TASK DESCRIPTION = In the listing that follows, count every line holding the word "created" and give only the count.

------------------------------------------------------------------------

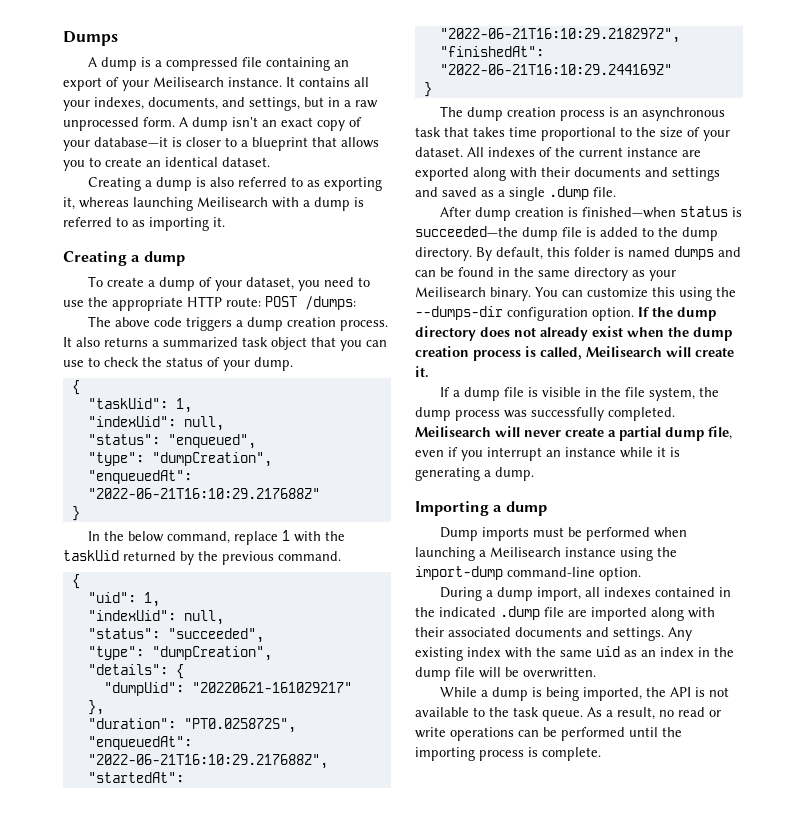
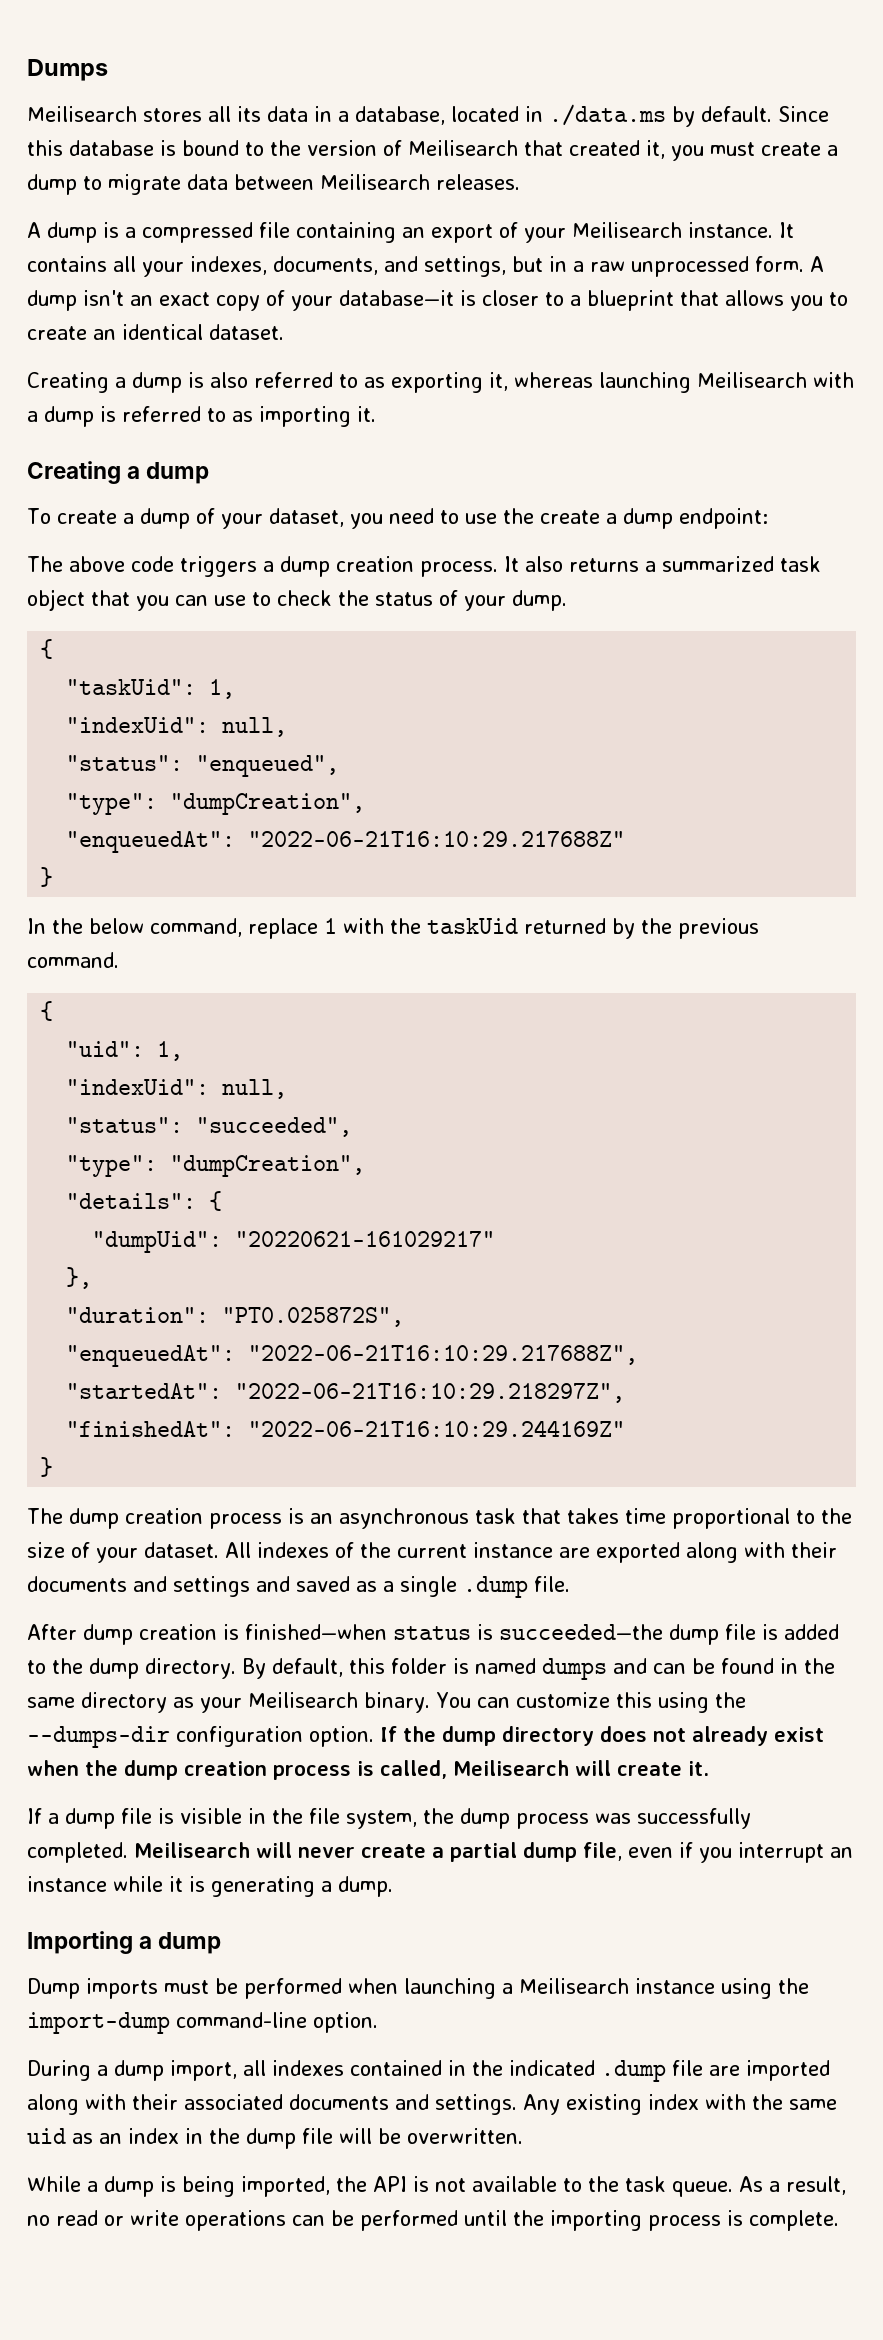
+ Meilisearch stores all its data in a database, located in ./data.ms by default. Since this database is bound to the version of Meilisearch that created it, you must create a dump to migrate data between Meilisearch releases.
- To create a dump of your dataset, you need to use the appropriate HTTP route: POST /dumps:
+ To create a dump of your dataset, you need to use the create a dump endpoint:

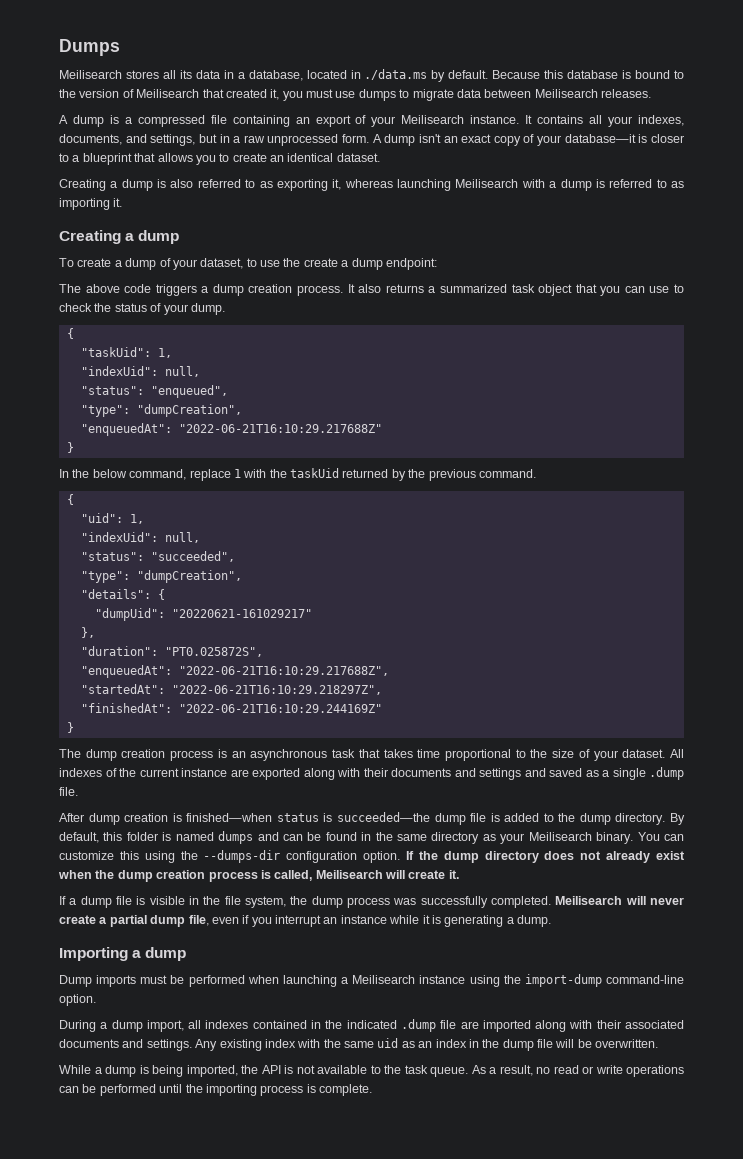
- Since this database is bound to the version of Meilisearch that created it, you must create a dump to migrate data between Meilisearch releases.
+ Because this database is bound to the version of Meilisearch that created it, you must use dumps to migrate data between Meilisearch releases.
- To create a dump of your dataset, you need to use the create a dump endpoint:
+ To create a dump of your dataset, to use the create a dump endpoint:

------------------------------------------------------------------------

ANSWER SPACE = 3